_Dataset entries_:
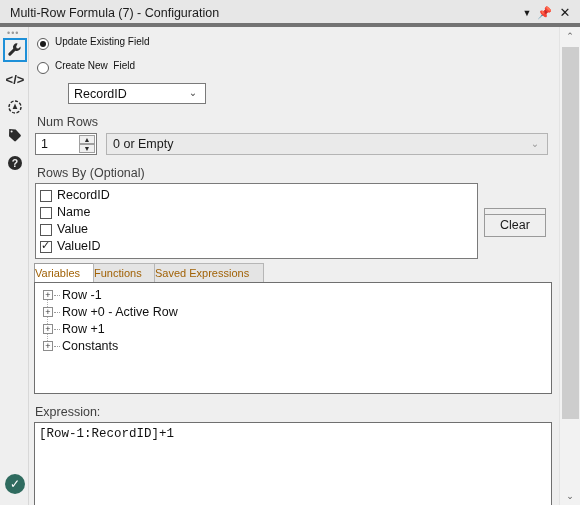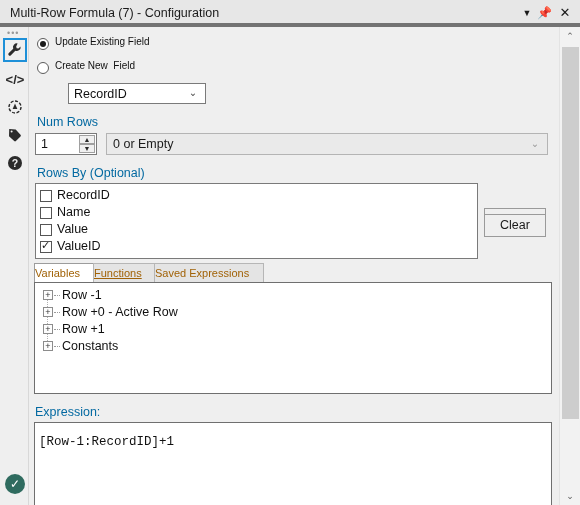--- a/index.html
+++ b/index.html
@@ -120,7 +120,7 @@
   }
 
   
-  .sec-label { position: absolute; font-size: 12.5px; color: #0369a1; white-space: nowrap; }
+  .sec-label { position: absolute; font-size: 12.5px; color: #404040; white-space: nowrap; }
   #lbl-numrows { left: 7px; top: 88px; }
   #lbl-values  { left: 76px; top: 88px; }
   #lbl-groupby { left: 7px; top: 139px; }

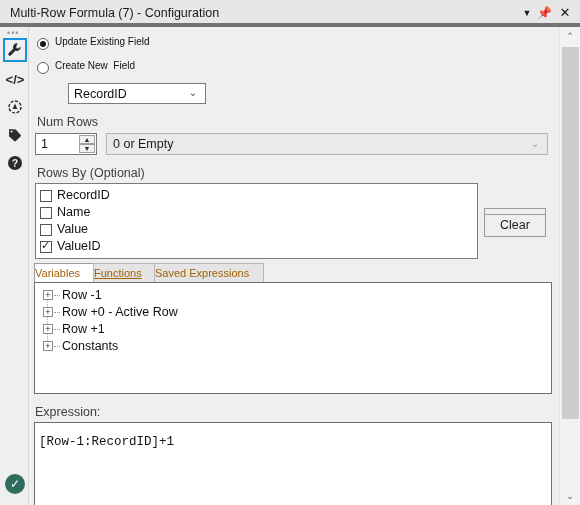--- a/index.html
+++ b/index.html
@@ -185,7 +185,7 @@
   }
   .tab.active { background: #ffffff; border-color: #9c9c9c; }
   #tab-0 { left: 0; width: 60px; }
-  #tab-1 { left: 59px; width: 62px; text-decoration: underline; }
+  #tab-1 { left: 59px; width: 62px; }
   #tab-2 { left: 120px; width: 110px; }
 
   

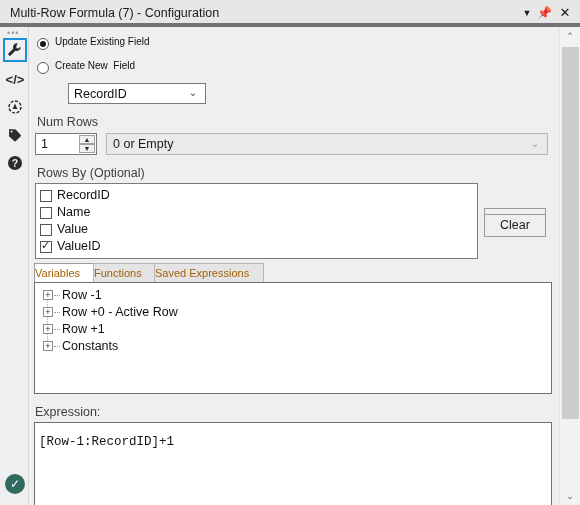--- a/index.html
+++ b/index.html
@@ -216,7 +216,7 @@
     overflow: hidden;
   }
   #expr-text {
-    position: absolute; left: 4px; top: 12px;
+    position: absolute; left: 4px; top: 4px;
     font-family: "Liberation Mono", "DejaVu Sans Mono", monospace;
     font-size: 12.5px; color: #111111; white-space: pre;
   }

_Activity_: Your copy should match the records word for word, with the pictures removed.

_Exercise output_:
--- a/index.html
+++ b/index.html
@@ -120,7 +120,7 @@
   }
 
   
-  .sec-label { position: absolute; font-size: 12.5px; color: #0369a1; white-space: nowrap; }
+  .sec-label { position: absolute; font-size: 12.5px; color: #404040; white-space: nowrap; }
   #lbl-numrows { left: 7px; top: 88px; }
   #lbl-values  { left: 76px; top: 88px; }
   #lbl-groupby { left: 7px; top: 139px; }

--- a/index.html
+++ b/index.html
@@ -185,7 +185,7 @@
   }
   .tab.active { background: #ffffff; border-color: #9c9c9c; }
   #tab-0 { left: 0; width: 60px; }
-  #tab-1 { left: 59px; width: 62px; text-decoration: underline; }
+  #tab-1 { left: 59px; width: 62px; }
   #tab-2 { left: 120px; width: 110px; }
 
   

--- a/index.html
+++ b/index.html
@@ -216,7 +216,7 @@
     overflow: hidden;
   }
   #expr-text {
-    position: absolute; left: 4px; top: 12px;
+    position: absolute; left: 4px; top: 4px;
     font-family: "Liberation Mono", "DejaVu Sans Mono", monospace;
     font-size: 12.5px; color: #111111; white-space: pre;
   }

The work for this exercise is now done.